Die spezifischen Pflichten variieren, aber die großen Trends, die es zu antizipieren gilt, sind klar: erhöhte Transparenzanforderungen seitens der Kunden (insbesondere Großkunden), verstärkte Erwartungen an die Rückverfolgbarkeit der Lieferketten und die zunehmende Bedeutung von ESG-Kriterien in Geschäftsbeziehungen, Finanzierungen und Versicherungen. Den verantwortungsvollen Einkauf jetzt zu strukturieren, ermöglicht es, diese Entwicklungen zu antizipieren, ohne sich dringenden und kostspieligen Compliance-Anforderungen unterziehen zu müssen. - Wer sollte den verantwortungsvollen Einkauf im Unternehmen vorantreiben?
Verantwortungsvoller Einkauf ist ein transversaler Ansatz. Die Einkaufsteams sind die operativen Treiber, die Finanzabteilung ist unerlässlich für die Datensicherheit und Steuerung, und die Geschäftsleitung muss den strategischen Rahmen und die Prioritäten festlegen. Ihre Effizienz beruht auf dieser Abstimmung und Zusammenarbeit, nicht auf einer isolierten Verantwortung. - Wie gelingt der Übergang von deklarativer zu gesteuerter CSR?

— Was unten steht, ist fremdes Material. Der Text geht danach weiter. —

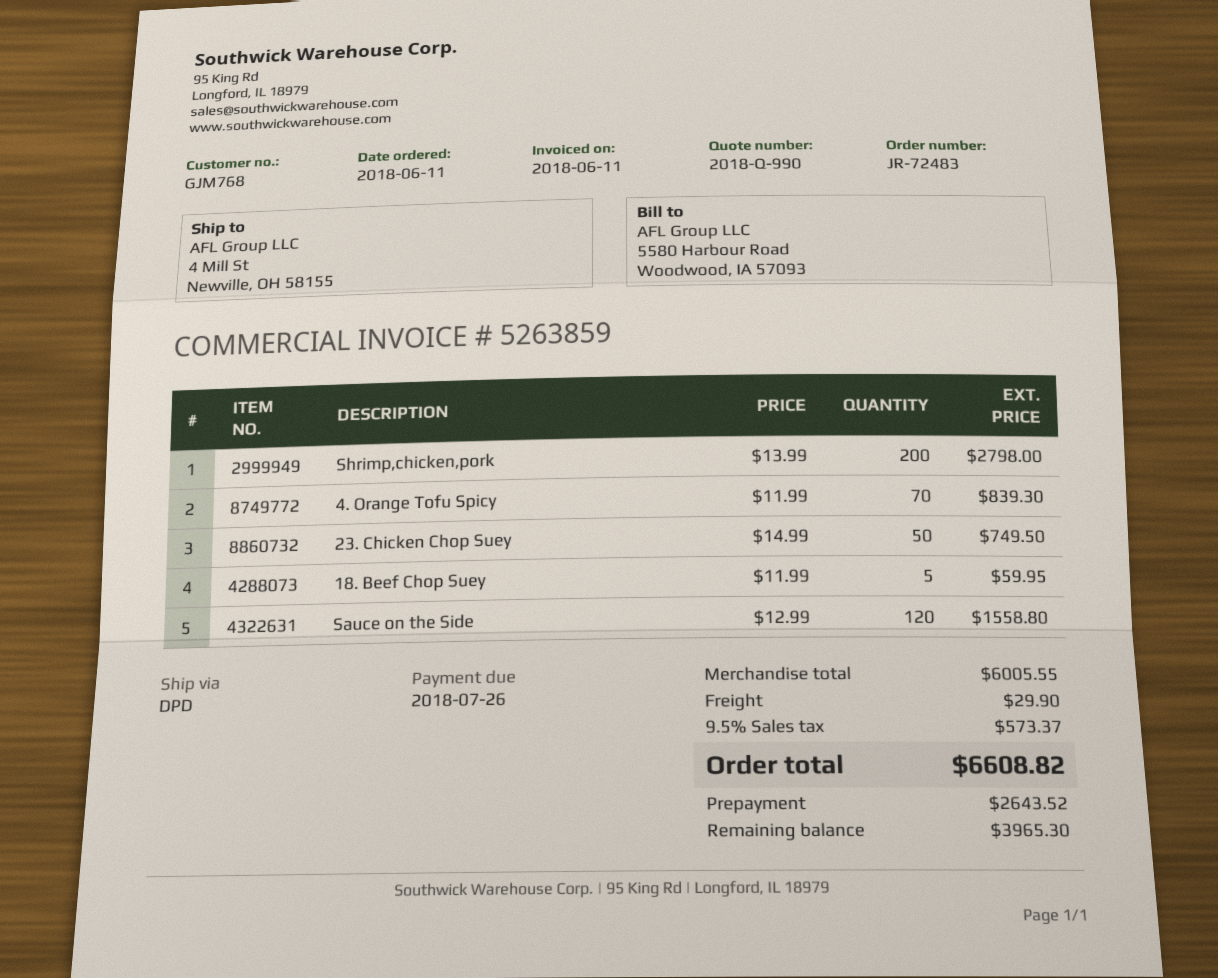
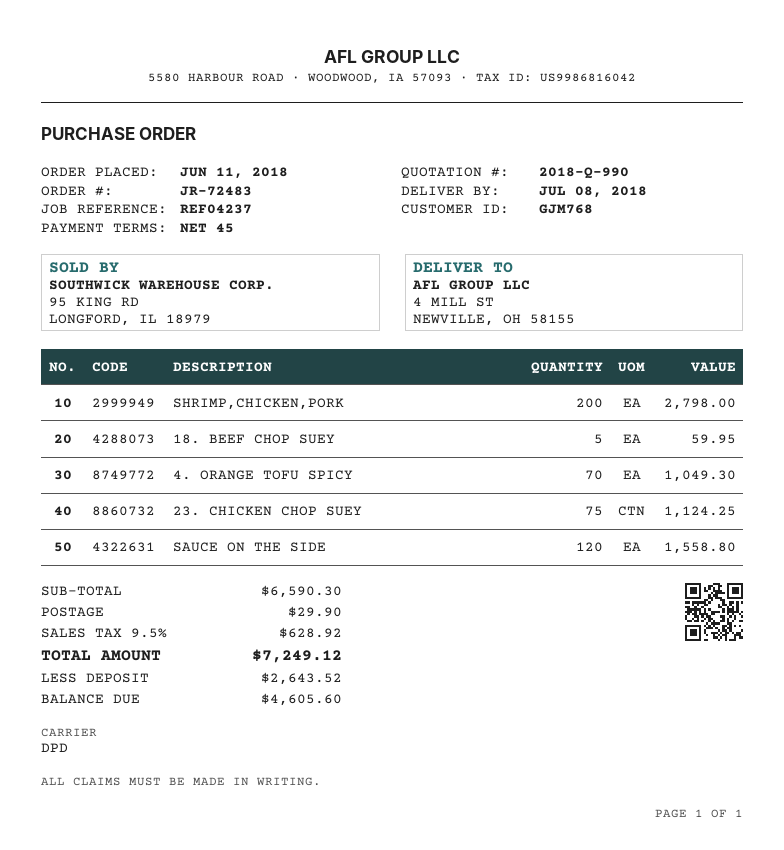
4. Orange Tofu Spicy: 70 for 839.30 -> 70 for 1049.30
23. Chicken Chop Suey: 50 for 749.50 -> 75 for 1124.25
subtotal: 6005.55 -> 6590.30
tax: 9.5% = 573.37 -> 9.5% = 628.92
total: 6608.82 -> 7249.12
balance: 3965.30 -> 4605.60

Der Übergang vollzieht sich, wenn: CSR-Regeln formalisiert und allen bekannt sind, Daten zuverlässig und zentralisiert vorliegen, Kennzahlen regelmäßig verfolgt und analysiert werden und Einkaufsentscheidungen CSR-Kriterien von Anfang an wirklich integrieren. In diesem Stadium wird CSR zu einem strategischen und operativen Steuerungshebel und nicht mehr zu einem bloßen Diskurs.
Verantwortungsvoller Einkauf ist nicht länger nur eine freiwillige Initiative oder eine prinzipielle Verpflichtung. Für KMU und mittelständische Unternehmen ist er zu einem eigenständigen Steuerungsthema geworden, das sich an der Schnittstelle von Wirtschaftsleistung, Risikomanagement und CSR/ESG-Anforderungen befindet. Was heute den Unterschied macht, ist nicht so sehr die erklärte Absicht, sondern die konkrete Fähigkeit, diesen Ansatz zu strukturieren.
Strukturieren bedeutet, klare Regeln zu formalisieren, gesammelte Daten zu verifizieren, CSR-Kriterien in tägliche Einkaufsentscheidungen zu integrieren und diese Informationen für die Finanzabteilung und die Geschäftsleitung nutzbar zu machen. Ohne diesen operativen und systemischen Ansatz läuft CSR Gefahr, im deklarativen Stadium zu verharren und nicht den erwarteten realen und messbaren Einfluss zu erzielen.
Umgekehrt, wenn der verantwortungsvolle Einkauf vollständig in die Schlüsselprozesse des Unternehmens integriert ist – von der Lieferantenauswahl bis zum Procure-to-Pay – stärkt er die Ausgabenkontrolle, sichert die Lieferantenbeziehungen und verbessert die Gesamtqualität der Entscheidungen. Er wird dann zu einem Hebel für globale und nachhaltige Leistung und nicht zu einer zusätzlichen zu verwaltenden Belastung.
KMU und mittelständische Unternehmen, die diesen Wandel jetzt vollziehen, positionieren sich gelassener und widerstandsfähiger gegenüber unvermeidlichen regulatorischen Entwicklungen, den wachsenden Erwartungen ihrer Kunden und potenziellen Spannungen in den Lieferketten. Sie gewinnen an Glaubwürdigkeit, Resilienz und Antizipationsfähigkeit – wertvolle Vorteile im aktuellen Wirtschaftsumfeld.
Letztendlich ist der verantwortungsvolle Einkauf kein Selbstzweck. Er stellt ein konkretes und wirksames Mittel dar, um das Unternehmen nachhaltig zu steuern, basierend auf robusteren Entscheidungen, besser beherrschten Risiken und einer Leistung, die auf die wirtschaftlichen, sozialen und ökologischen Herausforderungen unserer Zeit abgestimmt ist.